Maireana thesioides, commonly known as mulga bluebush or lax bluebush, is a plant in the Amaranthaceae family and is endemic to Western Australia. It is a weak, straggly, mostly glabrous shrub with slender, often drooping branches, fleshy, narrowly spindle-shaped leaves, flowers arranged singly and a crusty, glabrous fruiting perianth with a thin, horizontal wing.

==Description==
Maireana thesioides is a weak, straggly shrub that typically grows to a height of about 1 m and is glabrous, apart from tufts of woolly hairs in the leaf axils. The branches are slender, striated and often drooping. The leaves are arranged alternately, narrowly spindle-shaped and fleshy, 5–15 mm long and narrowed at the base with a distinct petiole. The flowers are bisexual and arranged singly, the fruiting perianth glabrous with a top-shaped tube about 3 mm high with a thin, simple, horizontal wing 10–15 mm in diameter with a single slit.

==Taxonomy==
This species was first formally described in 1943 as Kochia thesioides by Charles Austin Gardner in the Journal of the Royal Society of Western Australia from a specimen he collected between Meekatharra and Wiluna. In 1972, Paul Graham Wilson transferred the species to Maireana as M. thesioides in the journal Nuytsia. The specific epithet (thesioides) means Thesium-like'.

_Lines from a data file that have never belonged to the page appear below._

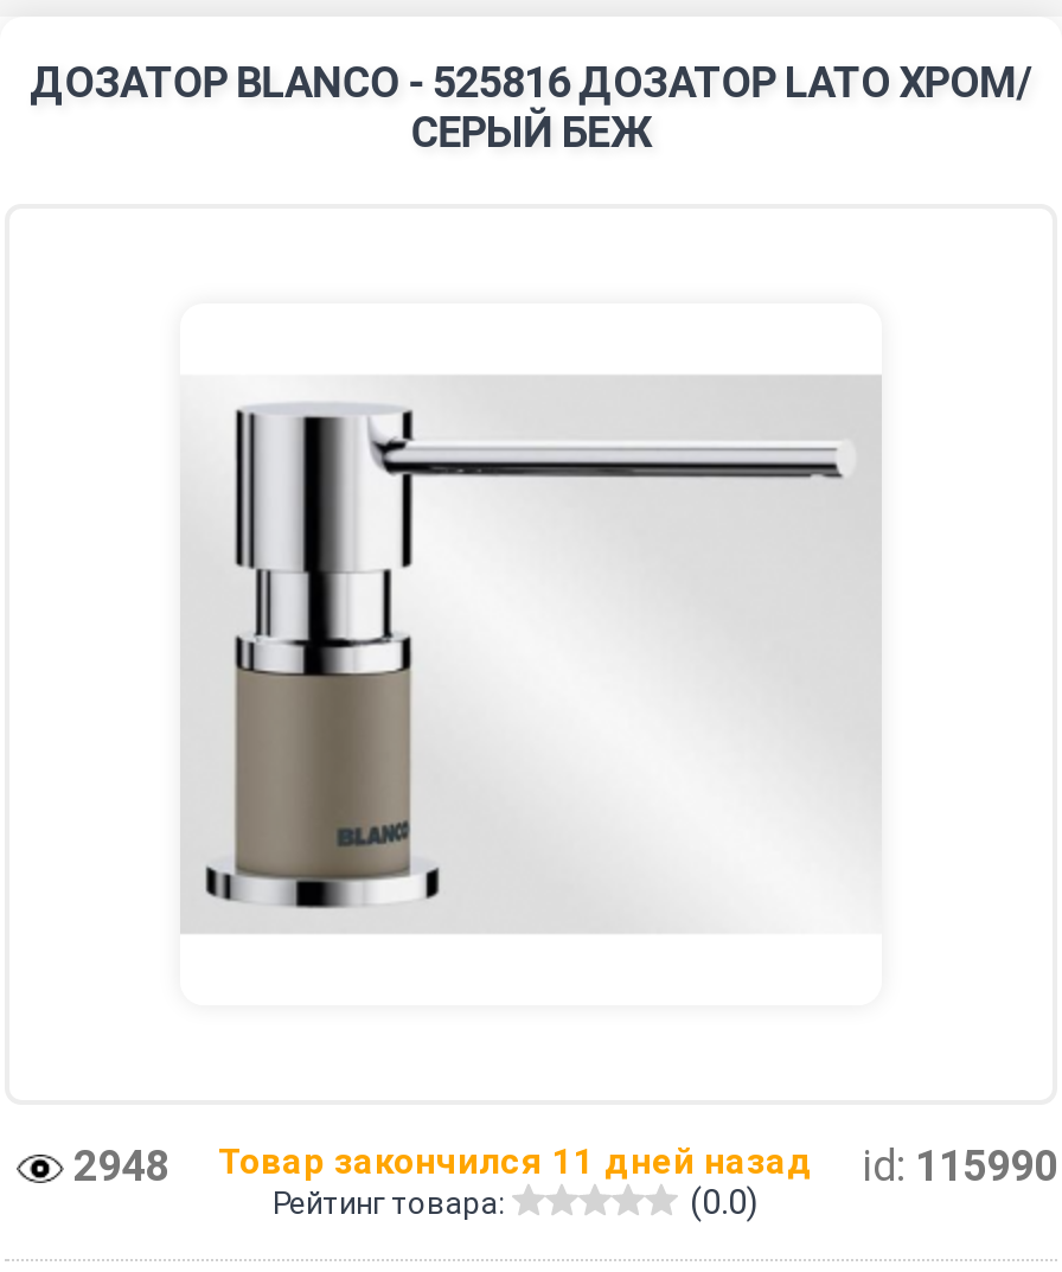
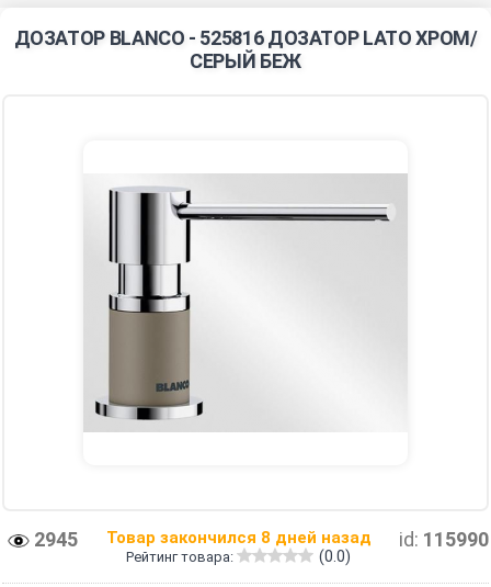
[64,1139,168,1189] 2948 -> [30,527,78,550] 2945
[218,1139,813,1182] Товар закончился 11 дней назад -> [106,527,371,547] Товар закончился 8 дней назад

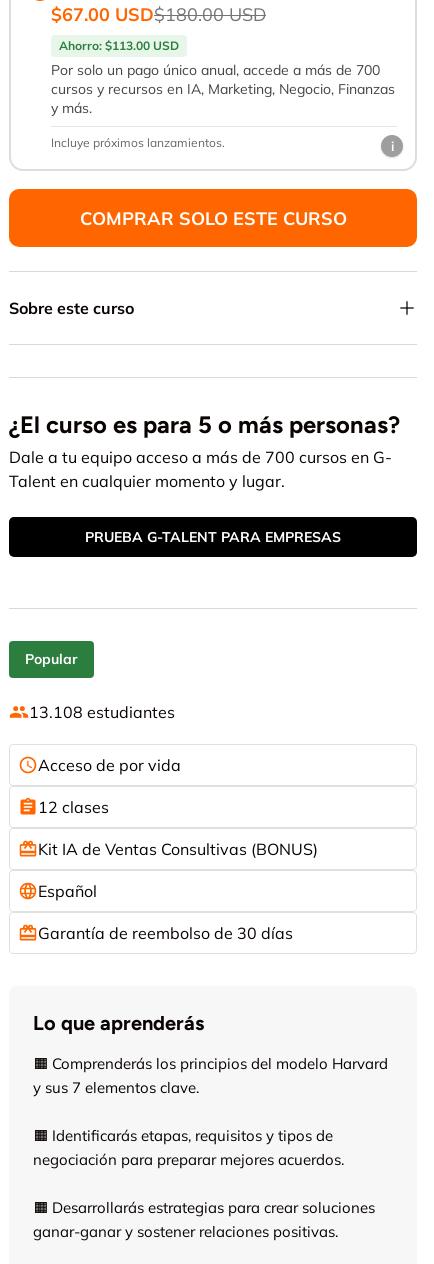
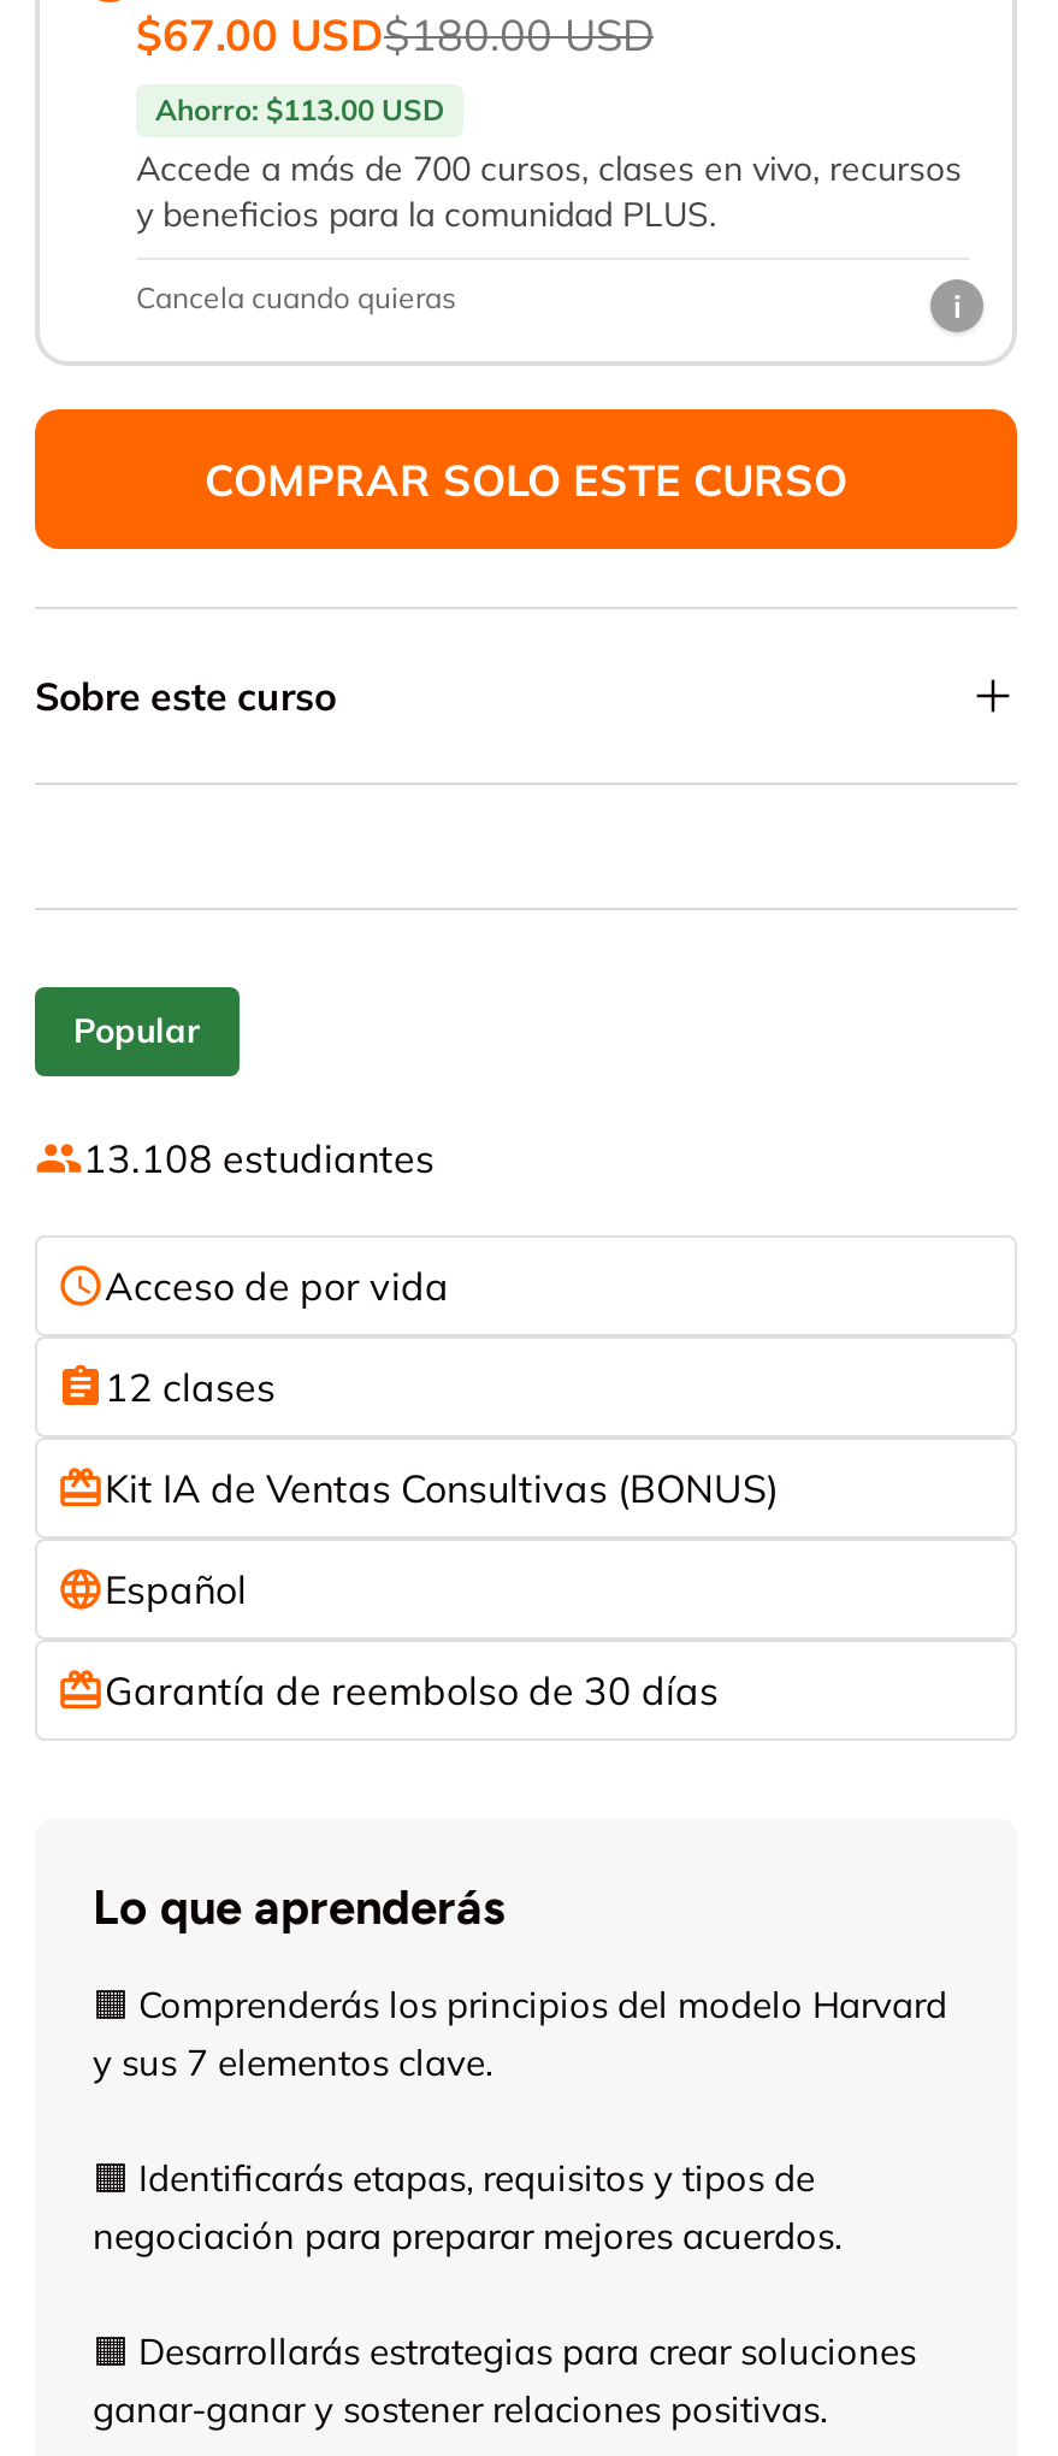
[51,61,395,117] Por solo un pago único anual, accede a más de 700 | cursos y recursos en IA, Marketing, Negocio, Finanzas | y más. -> [136,148,962,237] Accede a más de 700 cursos, clases en vivo, recursos | y beneficios para la comunidad PLUS.
[51,135,225,150] Incluye próximos lanzamientos. -> [136,280,456,316] Cancela cuando quieras
[9,410,400,546] ¿El curso es para 5 o más personas? | Dale a tu equipo acceso a más de 700 cursos en G- | Talent en cualquier momento y lugar. | PRUEBA G-TALENT PARA EMPRESAS -> none

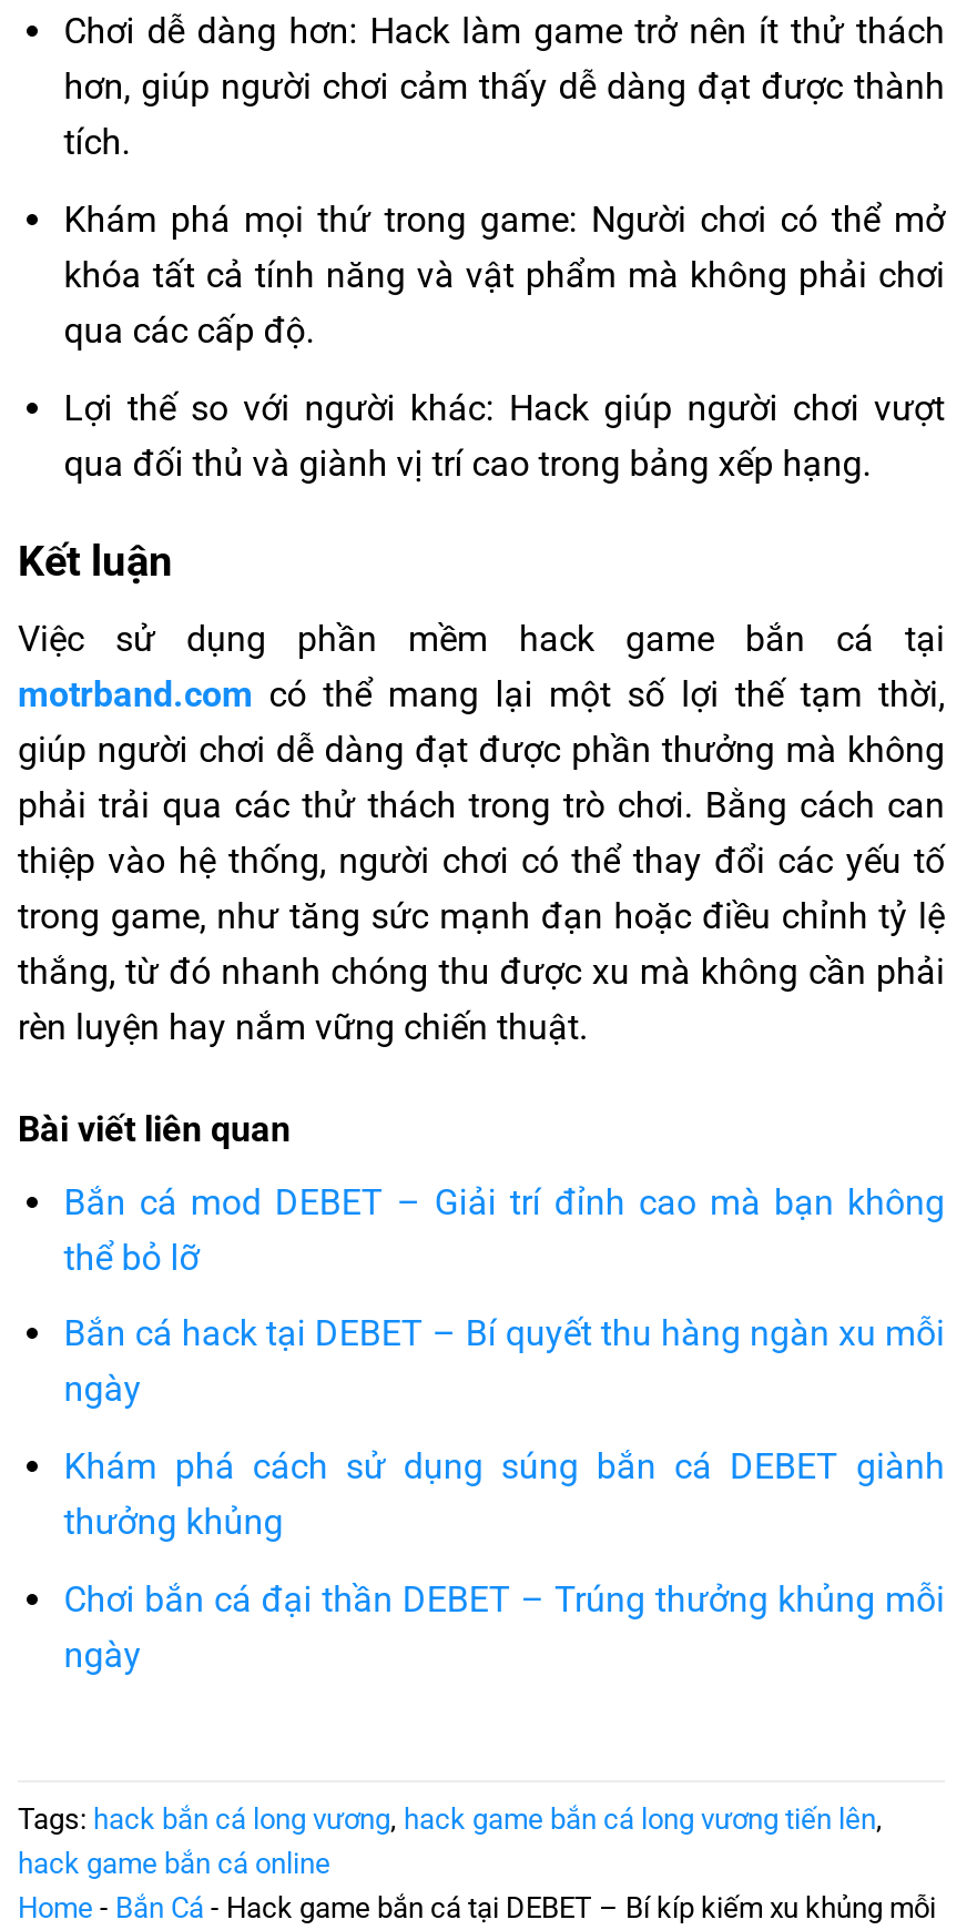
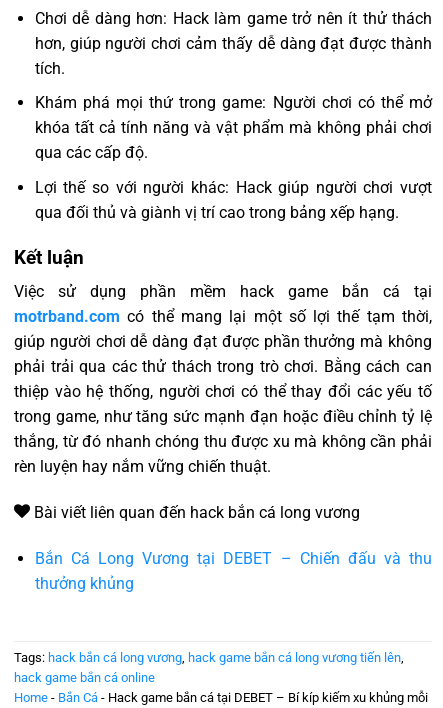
[18,1107,945,1487] Bài viết liên quan | Bắn cá mod DEBET – Giải trí đỉnh cao mà bạn không | thể bỏ lỡ | Bắn cá hack tại DEBET – Bí quyết thu hàng ngàn xu mỗi | ngày | Khám phá cách sử dụng súng bắn cá DEBET giành -> [30,503,432,568] Bài viết liên quan đến hack bắn cá long vương | Bắn Cá Long Vương tại DEBET – Chiến đấu và thu
[64,1577,945,1675] Chơi bắn cá đại thần DEBET – Trúng thưởng khủng mỗi | ngày -> none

==Distribution and habitat==
Maireana thesioides grows on stony flats or in sub-saline areas from Koorda north to the Hamersley Range and east to Menzies in the Avon Wheatbelt, Carnarvon, Coolgardie, Gascoyne, Little Sandy Desert, Murchison, Pilbara and Yalgoo bioregions of central Western Australia.

==Conservation status==
Maireana thesioides is listed as "not threatened" by the Government of Western Australia Department of Biodiversity, Conservation and Attractions.